Micro-RNA Profile Detection via Factor Graphs

Arash Einolghozati, Jun Zou, Afshin Abdi, Faramarz Fekri1

  • 1Georgia Institute of Technology

Details

10:45 - 12:15 | Tue 5 Jul | Salisbury C | S3.3

Session: Molecular, biological and multi-scale communications

Abstract

Recent studies have shown that micro-RNAs (miRNAs) play a key role in inter-cell communication in humans. More importantly, irregular patterns over specific miRNAs have been linked to certain types of cancer and cardiac diseases. In this paper, we introduce a general framework to sense environmental miRNAs and detect certain irregular patterns. We use a sensor cell (i.e., biosensor) array comprising of various genes whose expression can be suppressed through miRNAs of interest.
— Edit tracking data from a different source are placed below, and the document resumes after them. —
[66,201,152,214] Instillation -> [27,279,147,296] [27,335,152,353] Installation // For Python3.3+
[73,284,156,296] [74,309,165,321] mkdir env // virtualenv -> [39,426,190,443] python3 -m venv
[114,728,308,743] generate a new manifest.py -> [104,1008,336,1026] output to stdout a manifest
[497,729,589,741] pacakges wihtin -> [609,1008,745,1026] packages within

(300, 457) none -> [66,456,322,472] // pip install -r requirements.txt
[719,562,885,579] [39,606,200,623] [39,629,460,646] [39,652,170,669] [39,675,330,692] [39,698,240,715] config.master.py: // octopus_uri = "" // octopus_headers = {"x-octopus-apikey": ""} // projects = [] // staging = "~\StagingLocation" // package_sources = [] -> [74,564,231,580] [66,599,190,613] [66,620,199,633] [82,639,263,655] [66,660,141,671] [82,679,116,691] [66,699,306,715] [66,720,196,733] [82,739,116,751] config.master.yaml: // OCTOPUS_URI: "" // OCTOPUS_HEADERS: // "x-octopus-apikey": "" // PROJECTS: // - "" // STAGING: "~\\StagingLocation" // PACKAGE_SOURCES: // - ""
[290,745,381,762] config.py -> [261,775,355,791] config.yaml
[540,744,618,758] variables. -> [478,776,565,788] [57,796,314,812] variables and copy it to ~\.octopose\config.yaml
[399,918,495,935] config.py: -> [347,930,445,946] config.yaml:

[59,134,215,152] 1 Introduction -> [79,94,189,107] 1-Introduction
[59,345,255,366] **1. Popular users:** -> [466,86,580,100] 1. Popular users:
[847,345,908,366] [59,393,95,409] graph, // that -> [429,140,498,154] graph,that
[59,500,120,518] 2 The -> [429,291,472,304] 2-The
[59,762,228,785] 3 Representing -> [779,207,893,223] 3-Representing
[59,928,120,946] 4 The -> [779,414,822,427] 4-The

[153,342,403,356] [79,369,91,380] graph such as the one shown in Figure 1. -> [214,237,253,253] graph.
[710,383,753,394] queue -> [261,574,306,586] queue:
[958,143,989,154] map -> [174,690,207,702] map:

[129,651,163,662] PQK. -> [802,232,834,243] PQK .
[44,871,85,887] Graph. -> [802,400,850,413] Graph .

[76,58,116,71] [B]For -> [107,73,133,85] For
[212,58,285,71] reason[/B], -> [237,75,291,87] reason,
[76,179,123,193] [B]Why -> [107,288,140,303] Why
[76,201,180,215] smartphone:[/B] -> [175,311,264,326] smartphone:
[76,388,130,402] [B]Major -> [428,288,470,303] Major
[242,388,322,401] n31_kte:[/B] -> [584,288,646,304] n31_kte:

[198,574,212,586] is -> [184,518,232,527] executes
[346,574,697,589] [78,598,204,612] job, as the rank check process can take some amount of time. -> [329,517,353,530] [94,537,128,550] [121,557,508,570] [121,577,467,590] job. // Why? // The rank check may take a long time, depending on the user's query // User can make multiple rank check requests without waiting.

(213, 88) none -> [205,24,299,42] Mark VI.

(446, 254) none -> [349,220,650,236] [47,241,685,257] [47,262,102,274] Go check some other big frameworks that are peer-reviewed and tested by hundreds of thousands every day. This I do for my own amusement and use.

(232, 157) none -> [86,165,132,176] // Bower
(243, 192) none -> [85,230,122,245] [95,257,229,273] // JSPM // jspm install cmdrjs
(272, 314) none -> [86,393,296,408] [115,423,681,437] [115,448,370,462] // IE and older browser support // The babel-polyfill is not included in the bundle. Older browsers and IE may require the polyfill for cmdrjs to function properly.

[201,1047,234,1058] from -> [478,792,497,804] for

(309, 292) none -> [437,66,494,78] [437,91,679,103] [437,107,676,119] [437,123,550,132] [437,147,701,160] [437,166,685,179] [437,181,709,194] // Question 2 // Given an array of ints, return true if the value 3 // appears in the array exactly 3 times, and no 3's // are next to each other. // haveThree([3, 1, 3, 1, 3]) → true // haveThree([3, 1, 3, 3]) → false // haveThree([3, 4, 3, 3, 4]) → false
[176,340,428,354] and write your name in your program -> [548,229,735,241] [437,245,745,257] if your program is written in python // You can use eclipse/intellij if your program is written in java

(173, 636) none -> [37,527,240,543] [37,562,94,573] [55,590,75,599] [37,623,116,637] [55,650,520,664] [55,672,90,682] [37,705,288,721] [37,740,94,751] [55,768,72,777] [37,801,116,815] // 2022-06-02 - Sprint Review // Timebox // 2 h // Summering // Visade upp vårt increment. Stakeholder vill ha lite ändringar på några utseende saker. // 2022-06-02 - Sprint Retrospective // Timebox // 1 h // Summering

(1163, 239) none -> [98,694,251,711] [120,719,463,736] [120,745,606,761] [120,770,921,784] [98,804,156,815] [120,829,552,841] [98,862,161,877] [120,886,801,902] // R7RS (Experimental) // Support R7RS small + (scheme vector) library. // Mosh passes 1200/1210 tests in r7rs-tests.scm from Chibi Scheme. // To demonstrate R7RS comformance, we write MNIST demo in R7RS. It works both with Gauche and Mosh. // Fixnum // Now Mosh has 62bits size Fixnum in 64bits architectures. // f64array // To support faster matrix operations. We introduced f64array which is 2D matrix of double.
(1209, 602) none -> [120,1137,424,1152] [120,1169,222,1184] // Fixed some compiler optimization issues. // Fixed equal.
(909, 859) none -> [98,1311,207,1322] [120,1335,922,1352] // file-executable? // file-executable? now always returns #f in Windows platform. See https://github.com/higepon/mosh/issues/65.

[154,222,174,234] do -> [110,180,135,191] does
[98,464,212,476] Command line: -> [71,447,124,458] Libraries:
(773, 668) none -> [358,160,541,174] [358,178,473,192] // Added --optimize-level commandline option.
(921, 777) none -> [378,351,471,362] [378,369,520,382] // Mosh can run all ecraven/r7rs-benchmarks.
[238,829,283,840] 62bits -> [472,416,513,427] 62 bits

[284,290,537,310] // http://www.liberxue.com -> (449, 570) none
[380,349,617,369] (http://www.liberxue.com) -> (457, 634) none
Interference and noise are major issues in miRNA sensing via such a cell array. In particular, every miRNA may have a footprint on multiple biosensors and each biosensor in the array may be affected by multiple miRNAs. We present a probabilistic model capturing this phenomenon and solve the detection problem via a factor graph. Since, the exact values of the input miRNAs are not needed, fewer observation are required to achieve the same level of pattern-detection accuracy relative to directly measuring the concentration. Finally, we use Belief Propagation, a message-passing algorithm, to infer the presence of irregular patterns. Our model-based data suggests significant improvement in performance.